We Are Augustines, 'Rise, Ye Sunken Ships'
- Song: Book of James
Brooklyn indie rock with real hooks and singing that comes from the gut. As on the PJ Harvey record, the sound here might belie the somber nature of the story being told: Singer Billy McCarthy's brother James lost a lifelong battle with depression and committed suicide. The two half-brothers' journey through foster homes, addiction, mental illness and institutionalization could make for a wearying tale, but McCarthy's music is cathartic, anthemic and ultimately triumphant. The album is not single-minded; quite a few tracks are just good, catchy rock numbers ("Chapel Song," for example). But much of the album finds Billy singing to James, most poignantly in "Book of James," written after Billy had to drive out to California to collect his brother's ashes and effects, and decided that a single box would not stand as the only record of James' life. Instead of wallowing in grief, the song ends with a nod to the Gospel practice of double-time handclaps — it's music serving perhaps its noblest function: as transport, as elevation.

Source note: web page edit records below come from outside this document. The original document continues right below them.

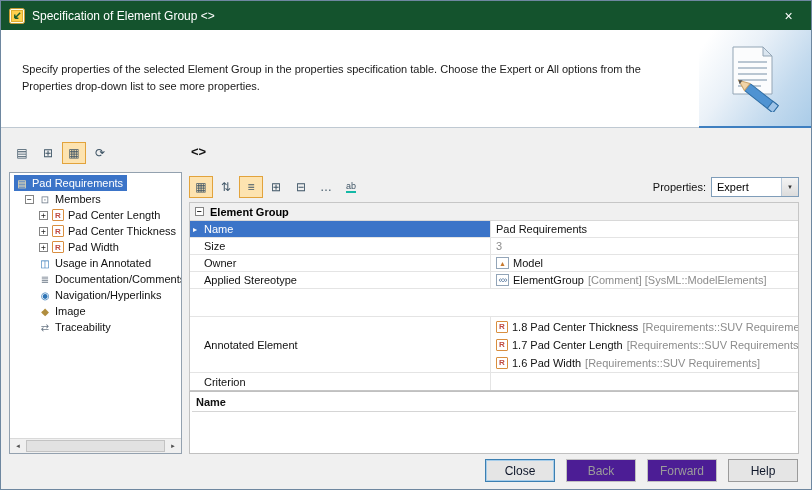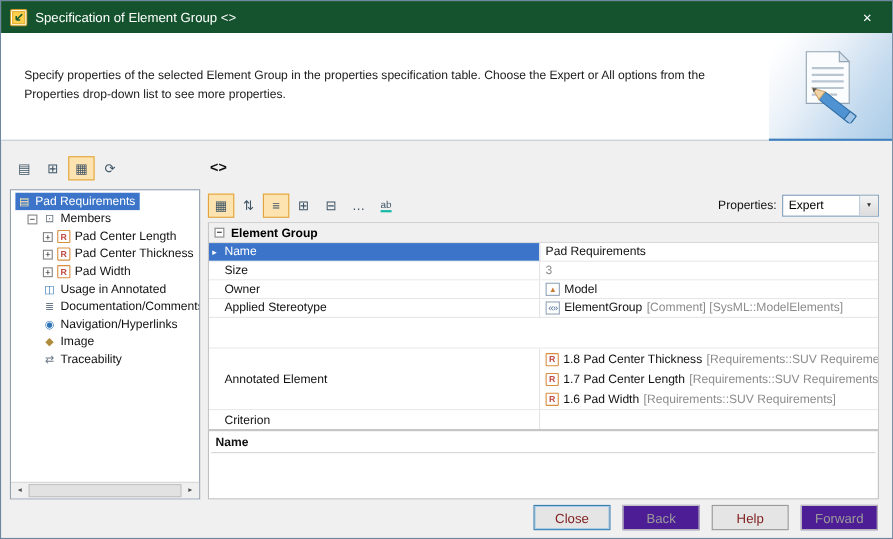--- a/index.html
+++ b/index.html
@@ -72,21 +72,21 @@
   .pval-multi{flex:1;display:flex;flex-direction:column;justify-content:center;padding:0 5px;overflow:hidden}
   .aline{display:flex;align-items:center;height:18px;font-size:11px;white-space:nowrap;color:#111}
 
   
   .desc-panel{position:absolute;top:390px;left:188px;width:610px;height:63px;background:#fff;border:1px solid #c0c0c0}
   .desc-title{font-size:11px;font-weight:bold;padding:4px 0 3px 6px;color:#111}
   .desc-sep{border-bottom:1px solid #d5d5d5;margin:0 2px}
 
   
   .footer{position:absolute;right:13px;bottom:7px;display:flex;gap:11px}
-  .btn{min-width:70px;height:23px;font-family:"Liberation Sans",sans-serif;font-size:12px;background:#e5e5e5;border:1px solid #9a9a9a;color:#7f1d1d;cursor:pointer}
+  .btn{min-width:70px;height:23px;font-family:"Liberation Sans",sans-serif;font-size:12px;background:#e5e5e5;border:1px solid #9a9a9a;color:#0f172a;cursor:pointer}
   .btn.primary{border-color:#3c7fb1;box-shadow:inset 0 0 0 1px #a6cdea}
   .btn:disabled{color:#9b9b9b;background:#4c1d95;border-color:#c0c0c0;cursor:default}
 </style>
 </head>
 <body>
 
 <div class="dialog">
 
   <div class="titlebar">
     <span class="app-icon">
@@ -328,17 +328,17 @@
   </div>
 
   <div class="desc-panel">
     <div class="desc-title">Name</div>
     <div class="desc-sep"></div>
   </div>
 
   <div class="footer">
     <button class="btn primary">Close</button>
     <button class="btn" disabled="">Back</button>
+    <button class="btn" disabled="">Forward</button>
     <button class="btn">Help</button>
-    <button class="btn" disabled="">Forward</button>
   </div>
 
 </div>
 
 </body></html>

The Real Tuesday Weld, 'The Last Werewolf'
- Song: Me and Mr Wolf
The Real Tuesday Weld is the work of London's Stephen Coates, whose albums usually could pass for mid-20th-century radio plays. Full of carefully sketched scenes, complete with sound effects, Coates' best work creates a clear sense of narrative. The Last Werewolf is perhaps his most literary creation — not surprising, considering it was written as a companion piece to the novel of the same name by Glen Duncan (both novel and CD were released on the same day). But, while the story of the werewolf unfolds in a series of suggestive vignettes alternating with full-on songs, the music is adrift in time: Noel Coward meets Aphex Twin while opiated waltzes play in a darkened parlor. Brassy jazz-age horns rub elbows with electronics and distorted guitars. And the hoary conventions of pop songs are turned on their heads — "your love is tearing me apart" has a different meaning when you're singing about a werewolf. "Me and Mr. Wolf" is a winking, irresistible, impeccably produced bit of steampunk pop.

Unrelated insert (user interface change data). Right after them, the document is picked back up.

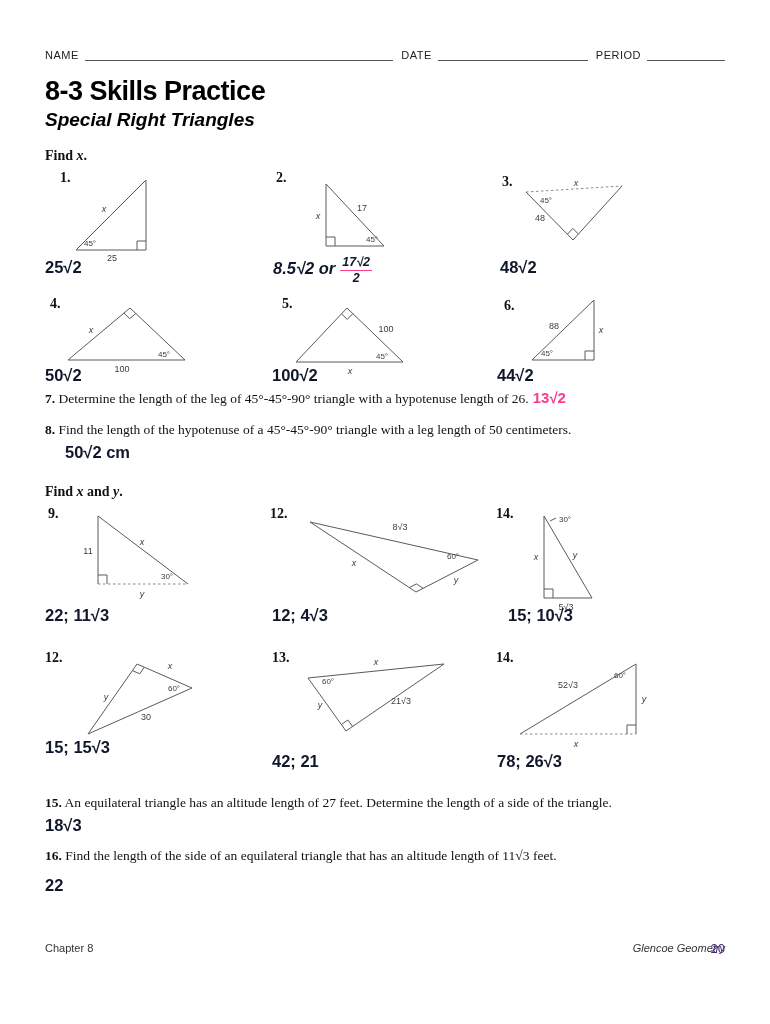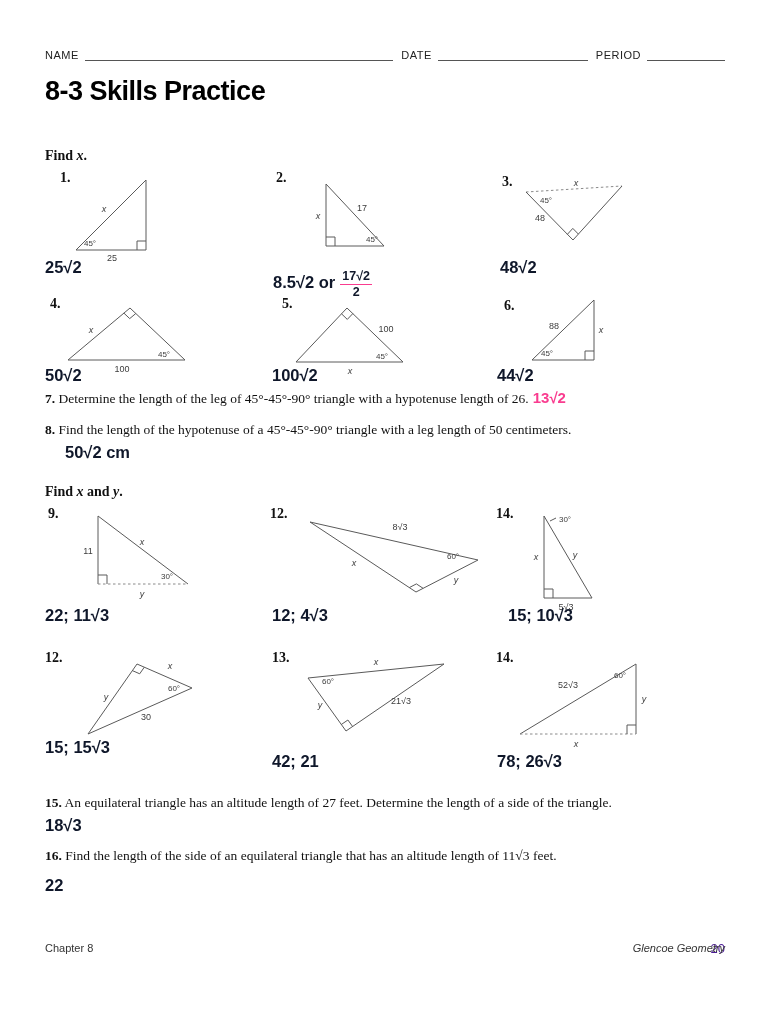--- a/index.html
+++ b/index.html
@@ -47,20 +47,21 @@
   <div class="hdr">
     <span>NAME</span>
     <span class="hline" style="flex:1;margin:0 8px 0 6px;"></span>
     <span>DATE</span>
     <span class="hline" style="width:150px;margin:0 8px 0 6px;"></span>
     <span>PERIOD</span>
     <span class="hline" style="width:78px;margin-left:6px;"></span>
   </div>
 
   <div class="title">8-3 Skills Practice</div>
+  <div class="subtitle">Special Right Triangles</div>
 
   <div class="sect" style="left:45px;top:148px;">
     <span>Find </span><span class="var">x</span><span>.</span>
   </div>
 
   <div class="pnum" style="left:60px;top:170px;">1.</div>
   <div class="diagram" style="left:68px;top:172px;">
     <svg width="100" height="92" viewBox="0 0 100 92">
       <polygon class="tri" points="8,78 78,8 78,78"></polygon>
       <path class="ra" d="M69,78 L69,69 L78,69"></path>
@@ -88,21 +89,21 @@
       <line class="tri" x1="8" y1="14" x2="55" y2="62"></line>
       <line class="tri" x1="104" y1="8" x2="55" y2="62"></line>
       <path class="ra" d="M49.4,56.3 L54.8,50.4 L60.4,56.1"></path>
       <text class="tl tlv" x="58" y="8" text-anchor="middle">x</text>
       <text class="ta" x="28" y="25" text-anchor="middle">45°</text>
       <text class="tl" x="22" y="43" text-anchor="middle">48</text>
     </svg>
   </div>
 
   <div class="answer" style="left:45px;top:258px;">25√2</div>
-  <div class="answer" style="left:273px;top:270px;">
+  <div class="answer" style="left:273px;top:256px;font-style:italic;">
     <span>8.5√2 or</span><span class="frac"><span class="fn">17√2</span><span class="fd">2</span></span>
   </div>
   <div class="answer" style="left:500px;top:258px;">48√2</div>
 
   <div class="pnum" style="left:50px;top:296px;">4.</div>
   <div class="diagram" style="left:60px;top:300px;">
     <svg width="130" height="74" viewBox="0 0 130 74">
       <polygon class="tri" points="8,60 70,8 125,60"></polygon>
       <path class="ra" d="M63.9,13.1 L69.7,18.6 L75.8,13.5"></path>
       <text class="tl tlv" x="31" y="33" text-anchor="middle">x</text>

Kate Bush, '50 Words For Snow'
- Song: 50 Words for Snow
One of the most influential women in rock over the past 30 years, English art-rocker Kate Bush has come up with an album of winter songs. Going easy on the electronics and the odd character-voices, Bush builds this set of songs around her piano and some of her most intimate singing. Bush is still a masterful producer, and the atmosphere — frosty but lush — remains consistent throughout. Snow and ice come up, sometimes obliquely, in many of the songs, and are suggested with uncanny clarity by the soundscapes Bush creates. A snowman of uncertain and perhaps variable gender is the subject of one song, while another attempts to find and protect a yeti. Elton John turns in a restrained performance during a love-lost-and-rediscovered duet called "Snowed in at Wheeler Street." It's not an album that immediately reveals itself, and it grows stronger as it moves along. By the time you get to the title track, though, we're in classic Kate Bush territory, as British actor/author Stephen Fry drolly narrates the 50 words for snow while Bush eggs him on with chants of, "Come on, Joe, only 20 more to go."